* **INPUT DATA**:

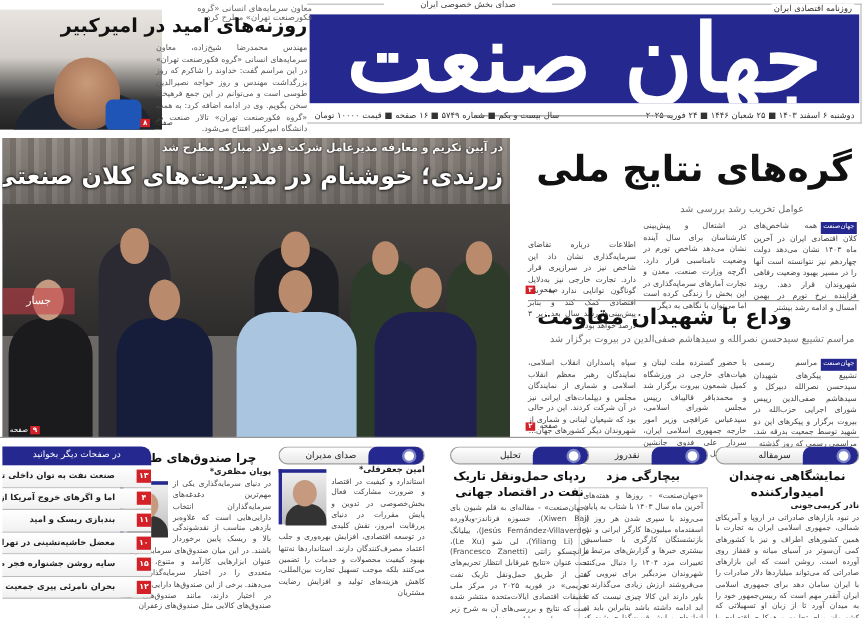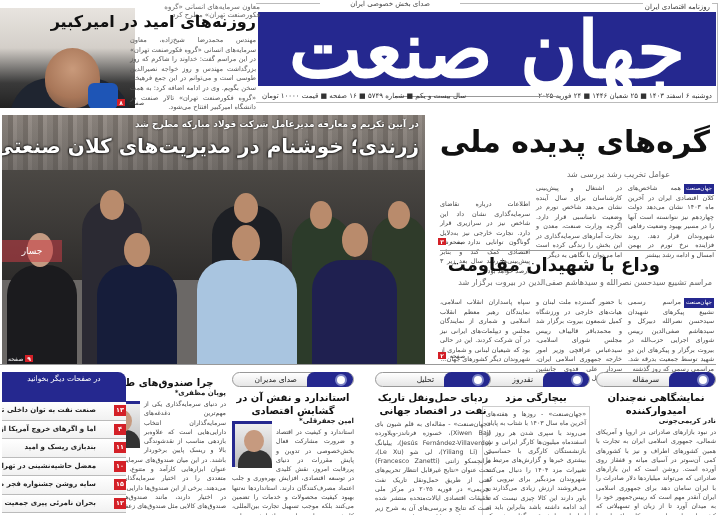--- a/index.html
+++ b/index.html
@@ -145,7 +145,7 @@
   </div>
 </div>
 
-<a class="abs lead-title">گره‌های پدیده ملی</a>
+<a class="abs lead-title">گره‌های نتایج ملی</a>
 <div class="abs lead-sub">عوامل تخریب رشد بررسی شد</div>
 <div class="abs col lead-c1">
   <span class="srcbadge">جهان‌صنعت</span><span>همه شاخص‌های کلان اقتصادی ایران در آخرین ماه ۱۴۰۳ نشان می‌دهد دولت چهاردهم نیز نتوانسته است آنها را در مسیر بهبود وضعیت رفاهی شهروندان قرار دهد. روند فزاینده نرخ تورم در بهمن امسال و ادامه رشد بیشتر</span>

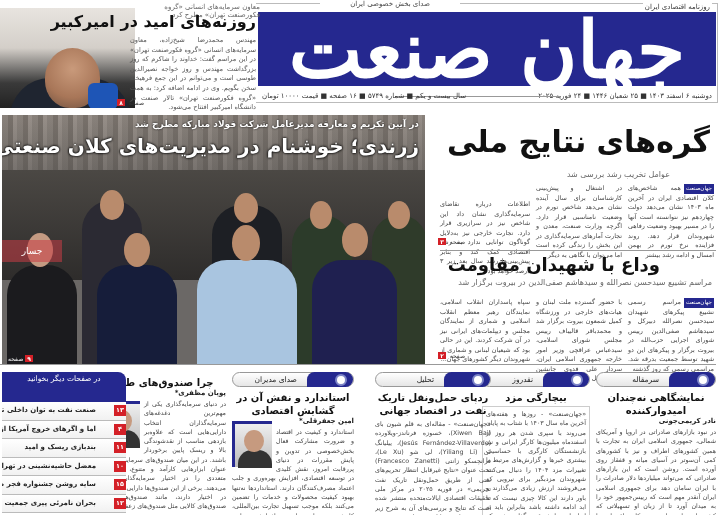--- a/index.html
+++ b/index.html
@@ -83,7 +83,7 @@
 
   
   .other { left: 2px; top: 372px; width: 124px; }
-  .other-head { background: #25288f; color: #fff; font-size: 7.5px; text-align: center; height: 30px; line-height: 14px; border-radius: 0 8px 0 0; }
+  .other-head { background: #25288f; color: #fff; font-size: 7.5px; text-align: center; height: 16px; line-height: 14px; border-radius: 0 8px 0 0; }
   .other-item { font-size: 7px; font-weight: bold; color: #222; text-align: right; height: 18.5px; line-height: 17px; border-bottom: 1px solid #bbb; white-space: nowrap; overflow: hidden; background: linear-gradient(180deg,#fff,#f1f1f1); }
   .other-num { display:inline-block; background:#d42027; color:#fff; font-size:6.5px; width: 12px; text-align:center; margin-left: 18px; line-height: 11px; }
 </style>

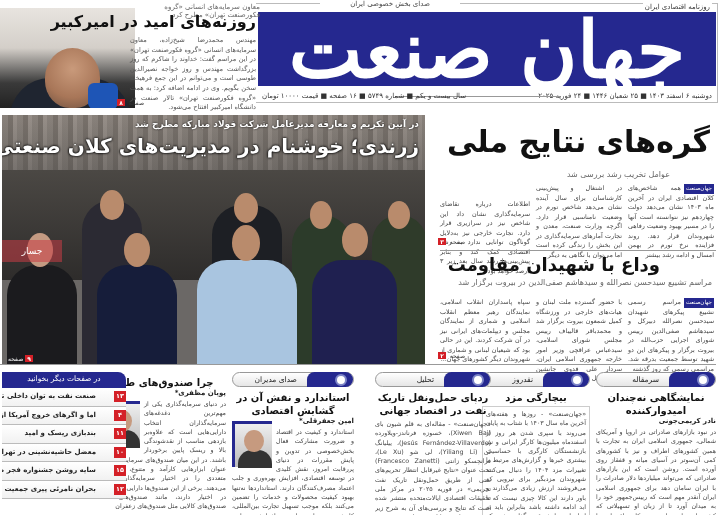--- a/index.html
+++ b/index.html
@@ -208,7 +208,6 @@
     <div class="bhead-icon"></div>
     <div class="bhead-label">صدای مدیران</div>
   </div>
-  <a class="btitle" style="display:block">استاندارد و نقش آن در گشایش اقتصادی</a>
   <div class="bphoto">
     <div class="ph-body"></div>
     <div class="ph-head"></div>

* **ASSIGNED TASK**: Looking at the material above, state the number of lines holding the word "border", and only that number.

* **RESPONSE**: 3